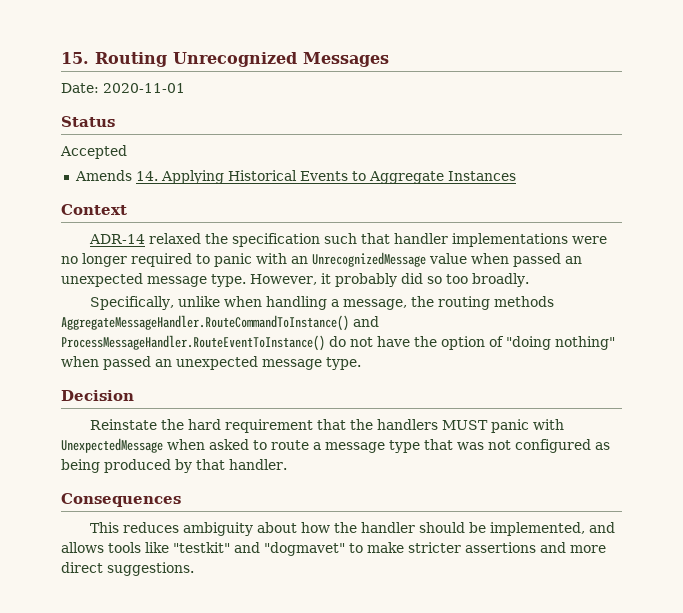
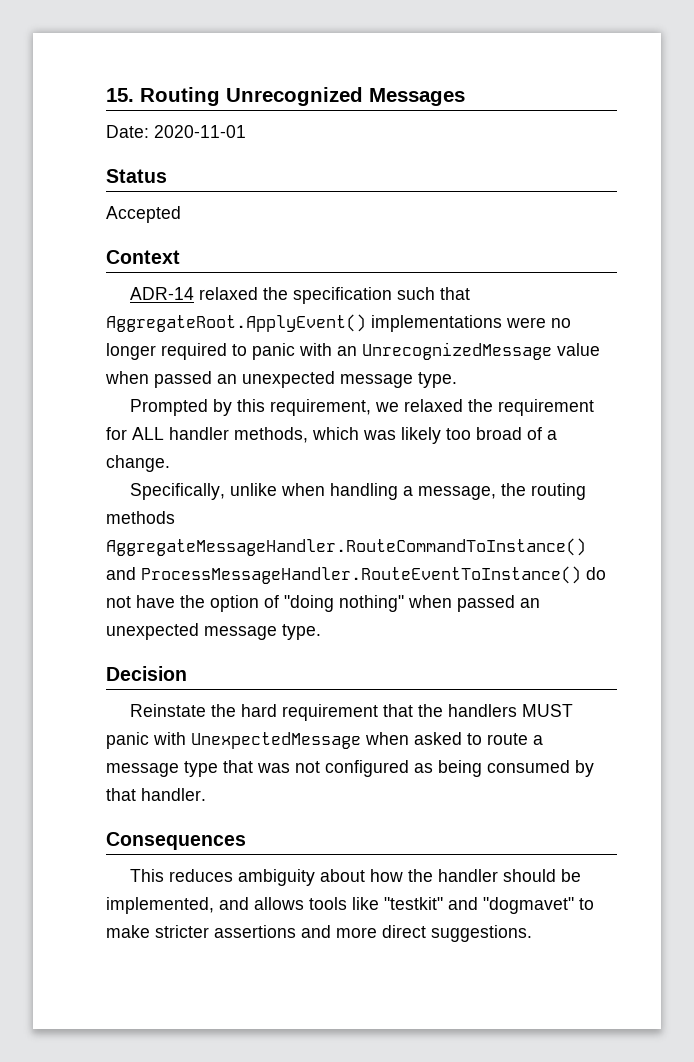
[74,170,516,184] // Amends 14. Applying Historical Events to Aggregate Instances -> (181, 214) none
[394,233,449,244] handler -> [106,314,366,332] AggregateRoot.ApplyEvent()
[250,273,529,287] However, it probably did so too broadly. -> [130,399,595,416] [106,427,557,444] [106,455,170,472] // Prompted by this requirement, we relaxed the requirement for ALL handler methods, which was likely too broad of a change.
[104,459,171,473] produced -> [487,760,570,773] consumed

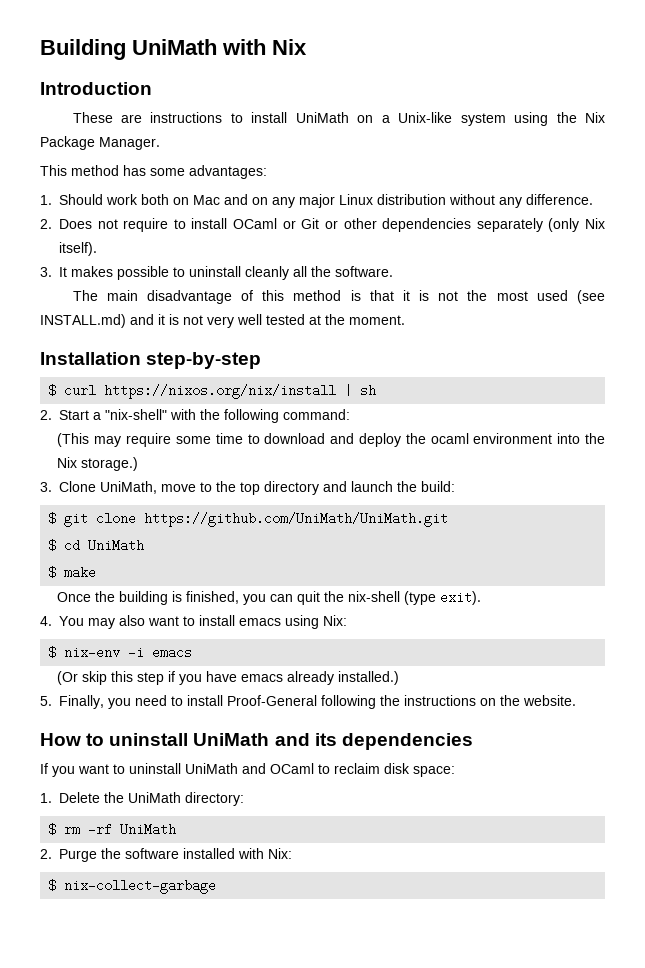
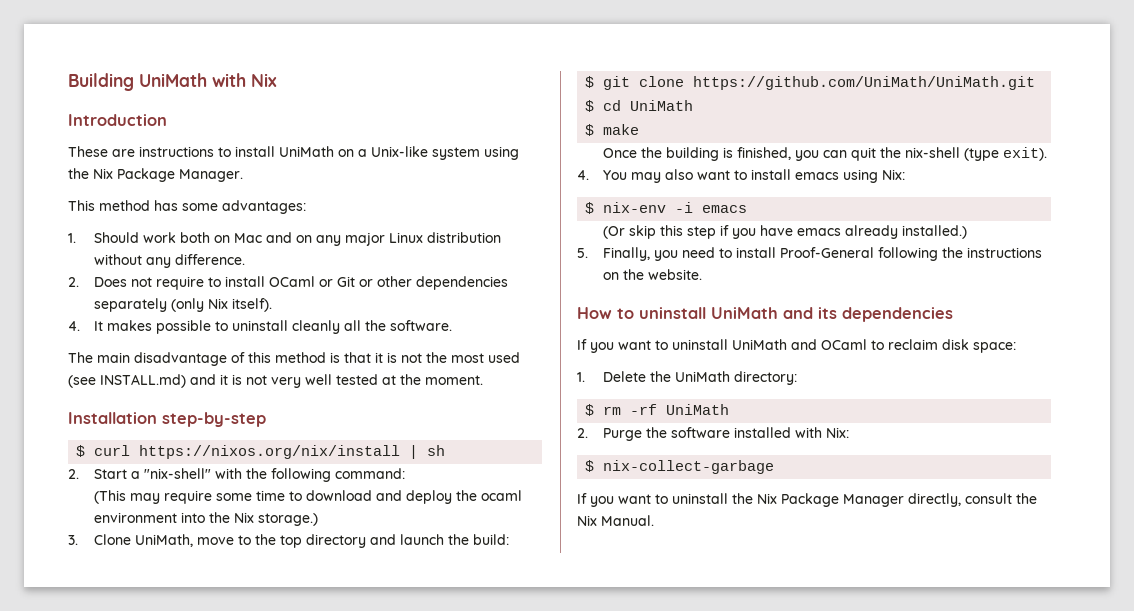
[40,267,52,277] 3. -> [68,321,80,331] 4.
(217, 886) none -> [577,493,1037,507] [577,515,654,526] // If you want to uninstall the Nix Package Manager directly, consult the Nix Manual.

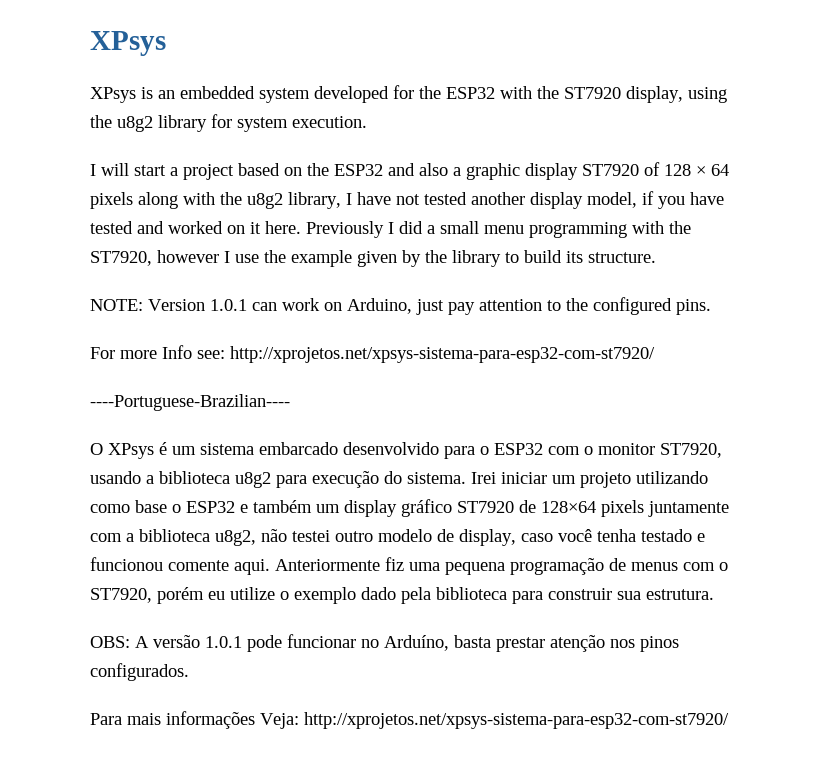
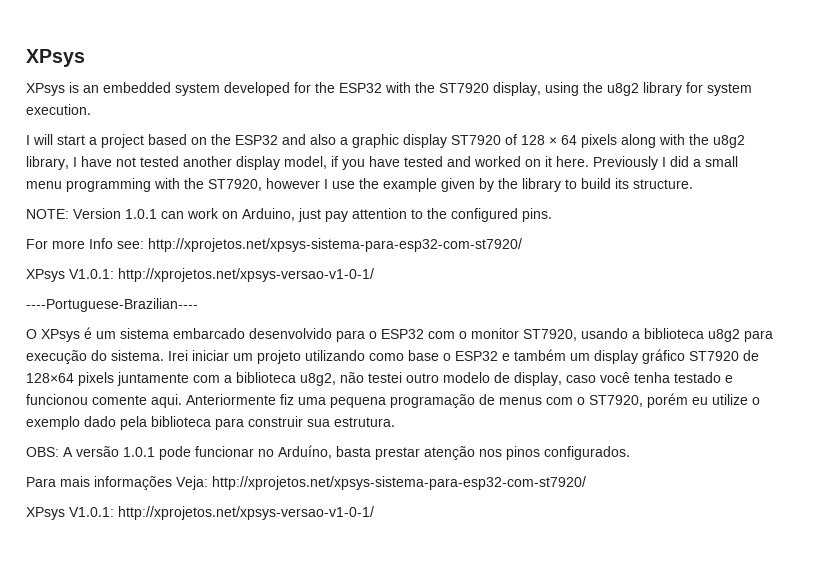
(655, 354) none -> [26,268,374,282] // XPsys V1.0.1: http://xprojetos.net/xpsys-versao-v1-0-1/
(729, 720) none -> [26,506,374,520] // XPsys V1.0.1: http://xprojetos.net/xpsys-versao-v1-0-1/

Goal of the exercise:
Gather all lines of the records that include the word "XPsys".

Exercise answer:
(655, 354) none -> [26,268,374,282] // XPsys V1.0.1: http://xprojetos.net/xpsys-versao-v1-0-1/
(729, 720) none -> [26,506,374,520] // XPsys V1.0.1: http://xprojetos.net/xpsys-versao-v1-0-1/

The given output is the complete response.